Electronic – Measuring noise with an oscilloscope

measurementnoiseoscilloscope

What is the proper procedure to measure RMS noise with an oscilloscope?

I have 2 standard resistors, 1k and 100k and a 1.5GHz BW, 5GSa/s Keysight DSO. I have a probe which offers 1:1 (1MOhm//100pF) and 10:1 (10MOhm//15pF) ratios.

I use AC coupling, 1:1 probe and "AC RMS – Full Scale" measurement – which 1mV/div and 100ms/div.

I measure 340uVrms for 1k and 940uVrms for 100k (just clipping the resistor between the probe).

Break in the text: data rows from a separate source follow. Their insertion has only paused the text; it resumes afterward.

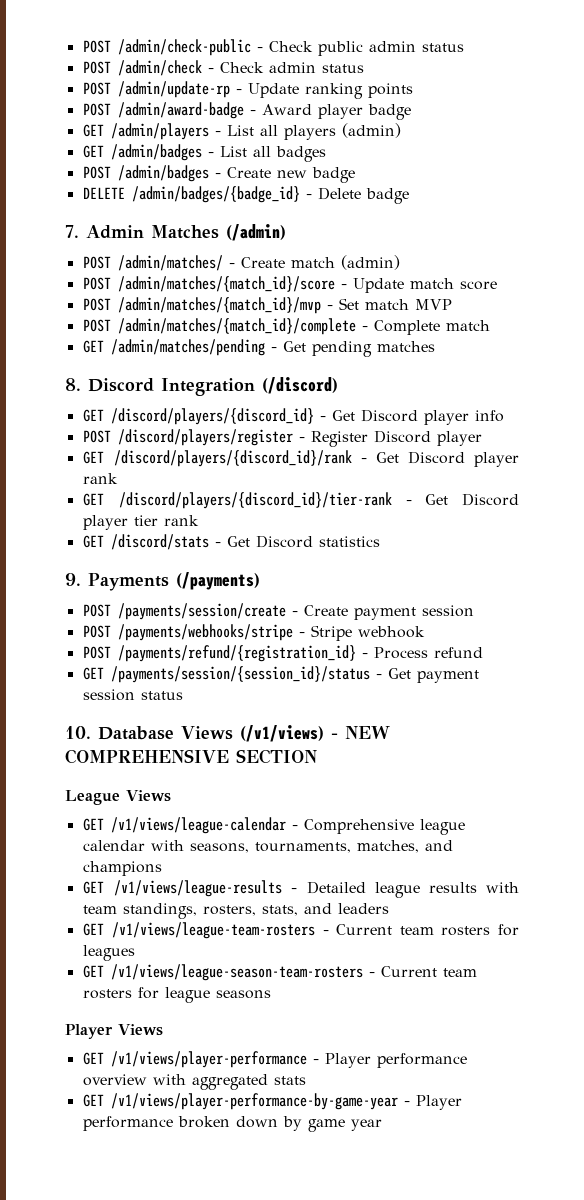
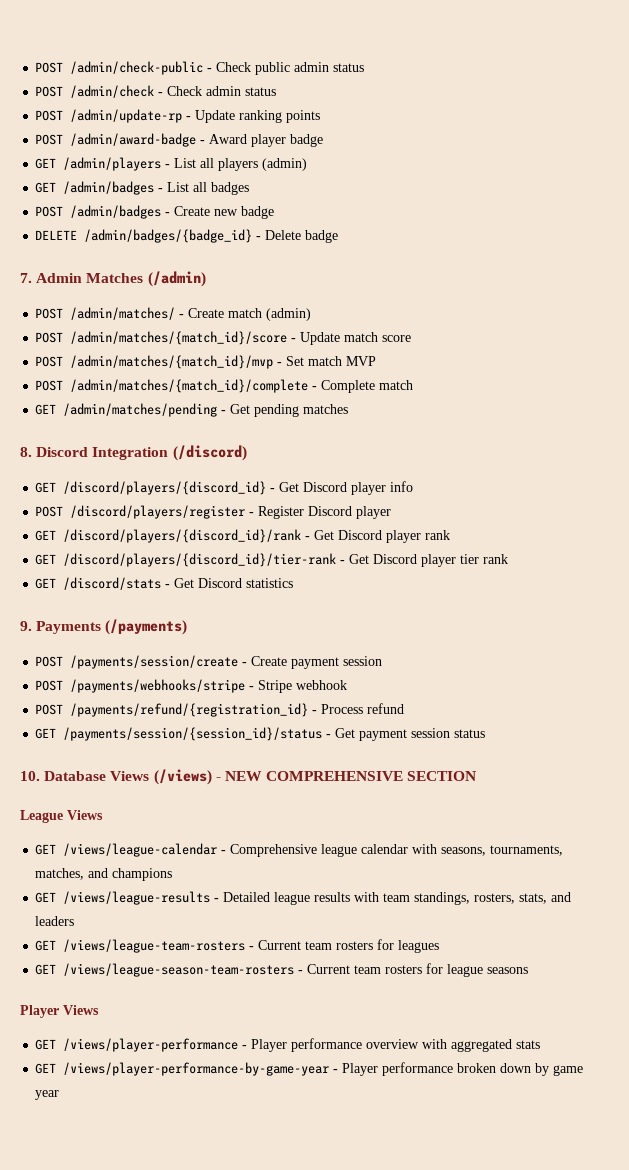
- 10. Database Views (/v1/views) - NEW COMPREHENSIVE SECTION
+ 10. Database Views (/views) - NEW COMPREHENSIVE SECTION
- GET /v1/views/league-calendar - Comprehensive league calendar with seasons, tournaments, matches, and champions
+ GET /views/league-calendar - Comprehensive league calendar with seasons, tournaments, matches, and champions
- GET /v1/views/league-results - Detailed league results with team standings, rosters, stats, and leaders
+ GET /views/league-results - Detailed league results with team standings, rosters, stats, and leaders
- GET /v1/views/league-team-rosters - Current team rosters for leagues
+ GET /views/league-team-rosters - Current team rosters for leagues
- GET /v1/views/league-season-team-rosters - Current team rosters for league seasons
+ GET /views/league-season-team-rosters - Current team rosters for league seasons
- GET /v1/views/player-performance - Player performance overview with aggregated stats
+ GET /views/player-performance - Player performance overview with aggregated stats
- GET /v1/views/player-performance-by-game-year - Player performance broken down by game year
+ GET /views/player-performance-by-game-year - Player performance broken down by game year

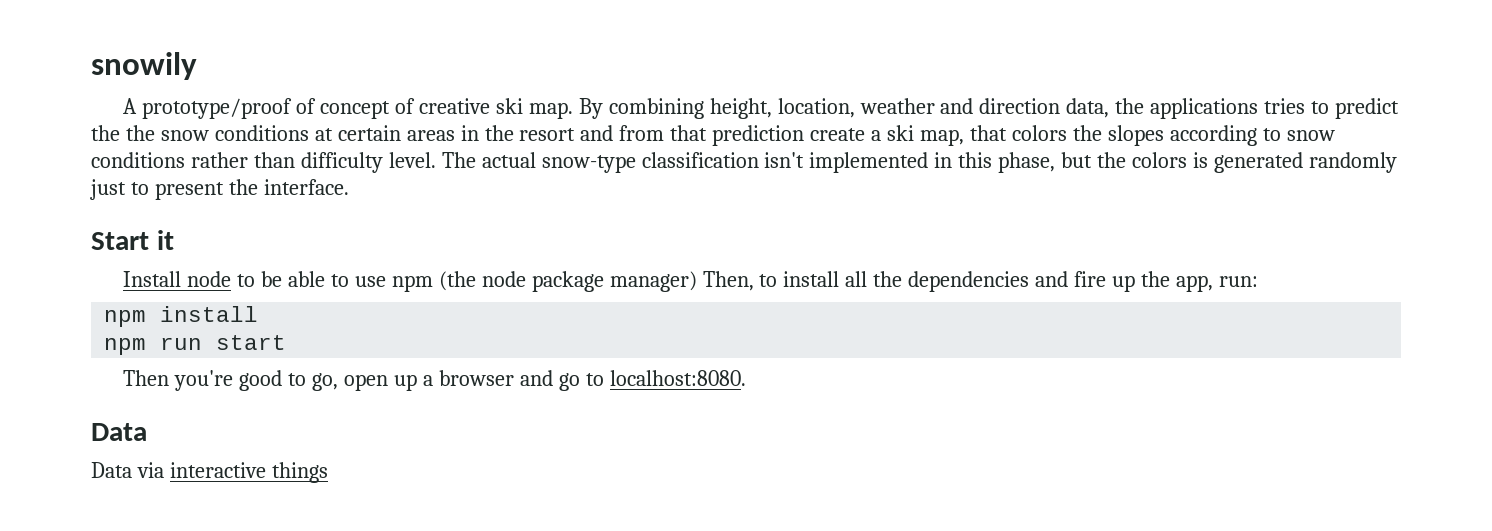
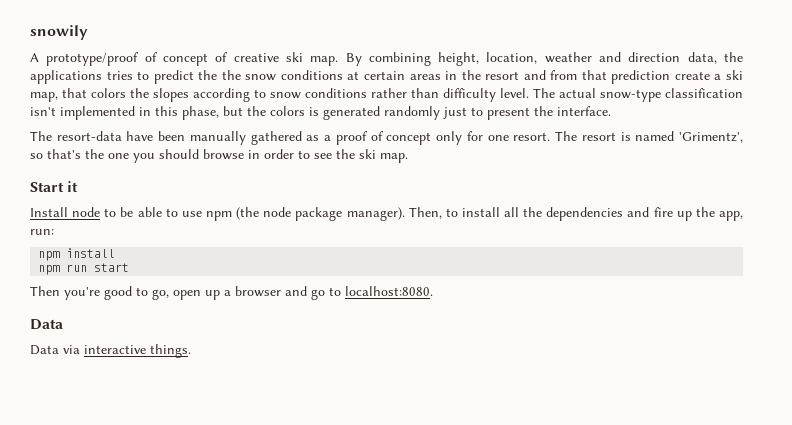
+ The resort-data have been manually gathered as a proof of concept only for one resort. The resort is named 'Grimentz', so that's the one you should browse in order to see the ski map.
- Install node to be able to use npm (the node package manager) Then, to install all the dependencies and fire up the app, run:
+ Install node to be able to use npm (the node package manager). Then, to install all the dependencies and fire up the app, run:
- Data via interactive things
+ Data via interactive things.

However, I cannot reproduce this result using equations. Three attempts:

  1. The resistor is in parallel with the probe which is 1MOhm and 100pF for 1x. Hence the bandwidth will be 1MOhm//R//1pF ~ 1/(2*pi*RC). Since the total integrated noise is given by 4kTRB = 4kTR/(2*piRC) = 2kT/(piC) = 2/pi kT/C the result should be independent of the resistor 5.1363uVrms. This is far off from the numbers above but even worse – the numbers above are different

  2. I assume the bandwidth limitation comes from the probe itself which is 6MHz for 1x. The result would be sqrt(4*kT*100e3*6e6)=100uVrms for 100k and 10uVrms for 1k. Again, both far off.

  3. I assume the bandwidth is limited by the bandwidth spec of the scope which is 1.5 GHz. This gives 157.68uVrms for 1k and 1.5768mVrms for 100k.

Again, not consistent.

How do I measure noise with an oscilloscope?

Best Answer

A system with a single node: some R and some C, will have the total integrated noise defined EXACTLY by sqrt (K*T/C).

Thus a 10pF cap, at 290 degree K, produces exactly 20 microVolts RMS, regardlss of the value of the resistor.

Also, a 100pF cap would produce 1/sqrt(10) less noise, or about 6 microVolts RMS, regardless of the value of resistor.

To measure 6uV RMS in 10GHz bandwidth, the system noise density must be lower than 6uS/sqrt(10GHZ) = 6uV/sqrt(10^10) = 6uV/100,000 = 0.06 nanoVolts per rootHertz.

Given a 60 ohm resistor produces 1nanoVolt/rtHz noise density, and we need 0.06nV, or 16X smaller than 1nV, the total front end Rnoise my be 60/(16*16) 60/256 or 0.25 ohms.

Achieving Rnoise of 0.25 ohms will not happen.

Typical Rnoise (the rbb') of bipolars is 10 ohms or 100 ohms.

I cannot speak for typical rbb' for silicon-germanium bipolars.